Extracted records
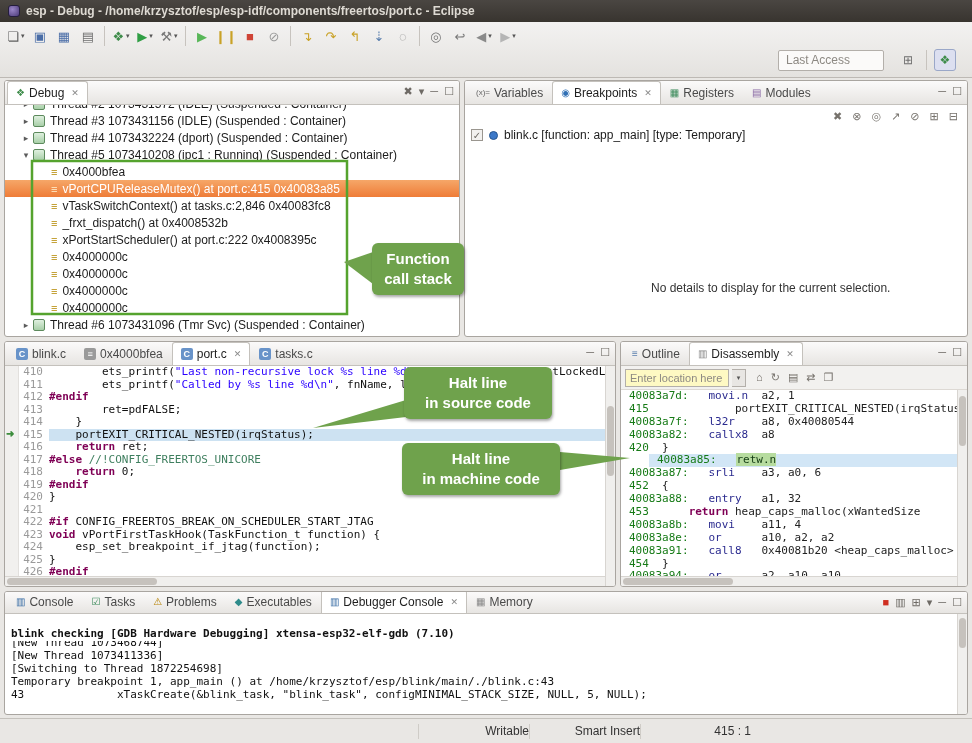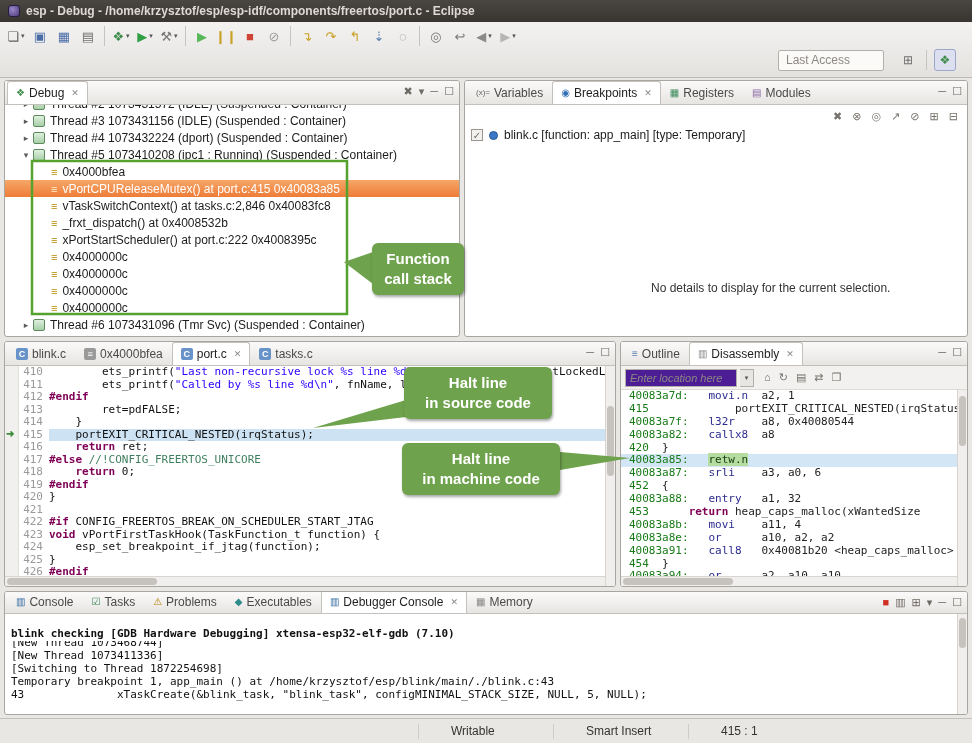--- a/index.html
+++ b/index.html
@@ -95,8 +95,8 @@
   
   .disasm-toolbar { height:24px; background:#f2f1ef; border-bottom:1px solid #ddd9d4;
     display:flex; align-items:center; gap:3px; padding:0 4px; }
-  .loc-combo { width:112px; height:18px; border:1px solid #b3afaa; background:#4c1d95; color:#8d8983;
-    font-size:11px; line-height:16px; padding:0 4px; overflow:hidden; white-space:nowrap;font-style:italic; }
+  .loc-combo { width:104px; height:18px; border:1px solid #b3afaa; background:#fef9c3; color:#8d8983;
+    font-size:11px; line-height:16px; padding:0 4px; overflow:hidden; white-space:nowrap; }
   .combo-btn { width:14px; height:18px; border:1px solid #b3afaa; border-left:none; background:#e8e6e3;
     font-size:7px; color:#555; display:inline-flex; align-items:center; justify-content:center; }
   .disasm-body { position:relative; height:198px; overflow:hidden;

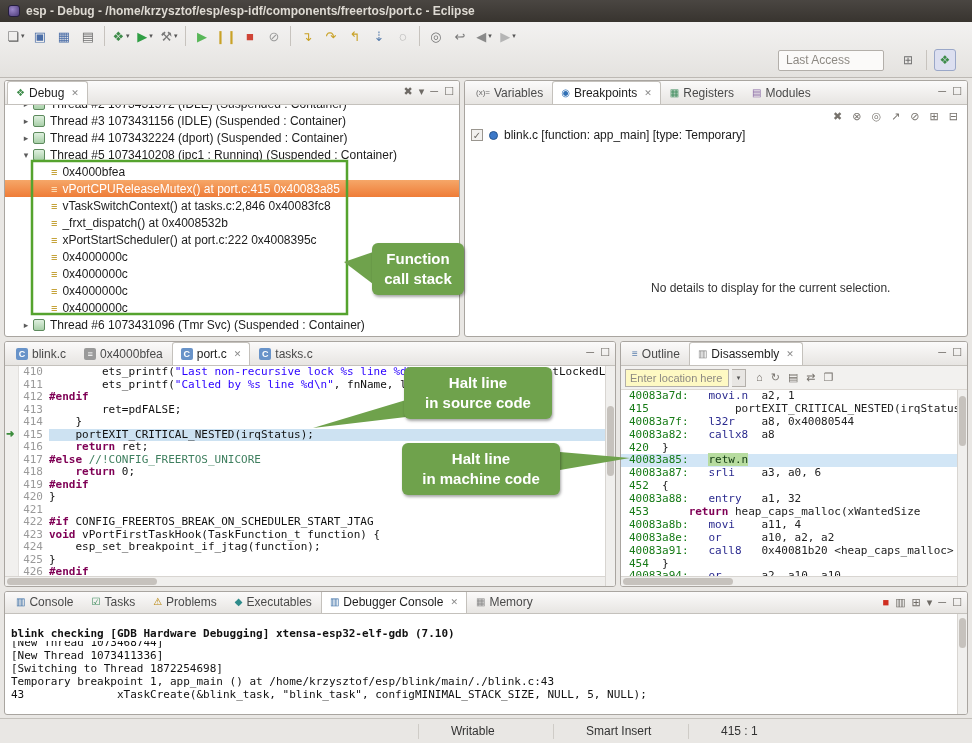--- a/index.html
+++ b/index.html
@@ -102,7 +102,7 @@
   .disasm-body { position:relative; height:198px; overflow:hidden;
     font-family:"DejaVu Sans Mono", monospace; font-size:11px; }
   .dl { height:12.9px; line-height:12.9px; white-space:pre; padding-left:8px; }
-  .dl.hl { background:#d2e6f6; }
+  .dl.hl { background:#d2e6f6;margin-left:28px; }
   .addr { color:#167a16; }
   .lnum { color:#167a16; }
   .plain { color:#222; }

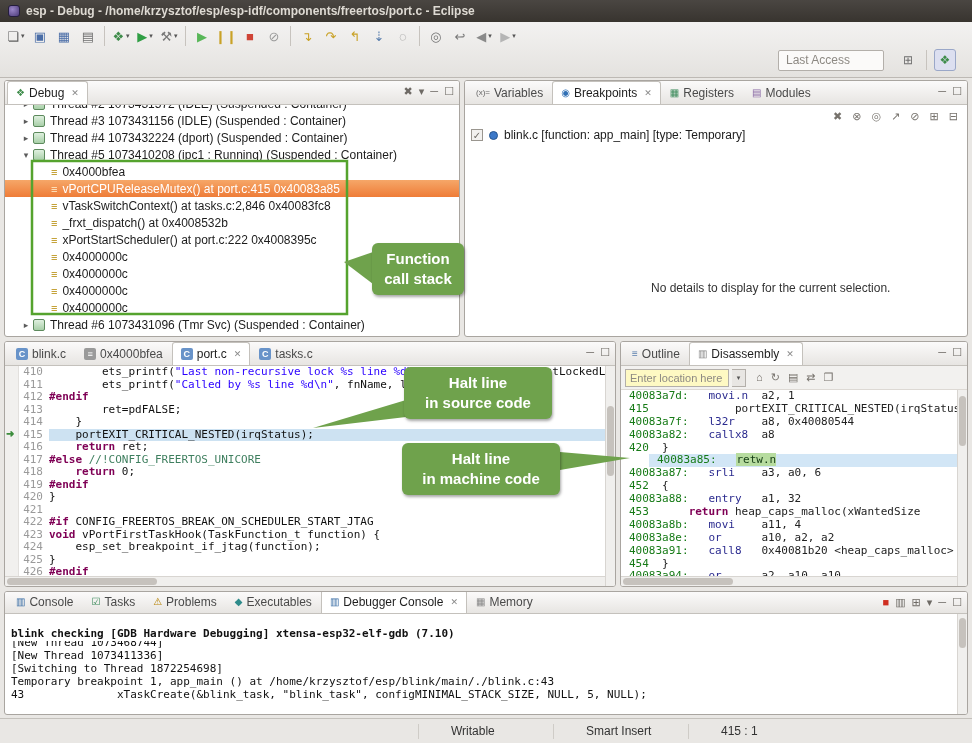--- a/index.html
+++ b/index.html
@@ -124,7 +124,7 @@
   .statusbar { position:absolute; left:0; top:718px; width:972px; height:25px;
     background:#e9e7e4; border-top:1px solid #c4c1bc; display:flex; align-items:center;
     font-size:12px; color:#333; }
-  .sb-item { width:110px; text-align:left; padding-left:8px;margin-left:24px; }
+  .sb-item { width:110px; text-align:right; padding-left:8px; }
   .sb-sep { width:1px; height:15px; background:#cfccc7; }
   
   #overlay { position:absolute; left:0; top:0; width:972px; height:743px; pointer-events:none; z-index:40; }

_Exercise details_
The required output is the stretch of entries above from the line containing "display:flex; align-items:center; gap:3px;" through the line containing "4px; overflow:hidden; white-space:nowrap;font-style:italic;", reproduced exactly.

_Result of the exercise_
     display:flex; align-items:center; gap:3px; padding:0 4px; }
-  .loc-combo { width:112px; height:18px; border:1px solid #b3afaa; background:#4c1d95; color:#8d8983;
-    font-size:11px; line-height:16px; padding:0 4px; overflow:hidden; white-space:nowrap;font-style:italic; }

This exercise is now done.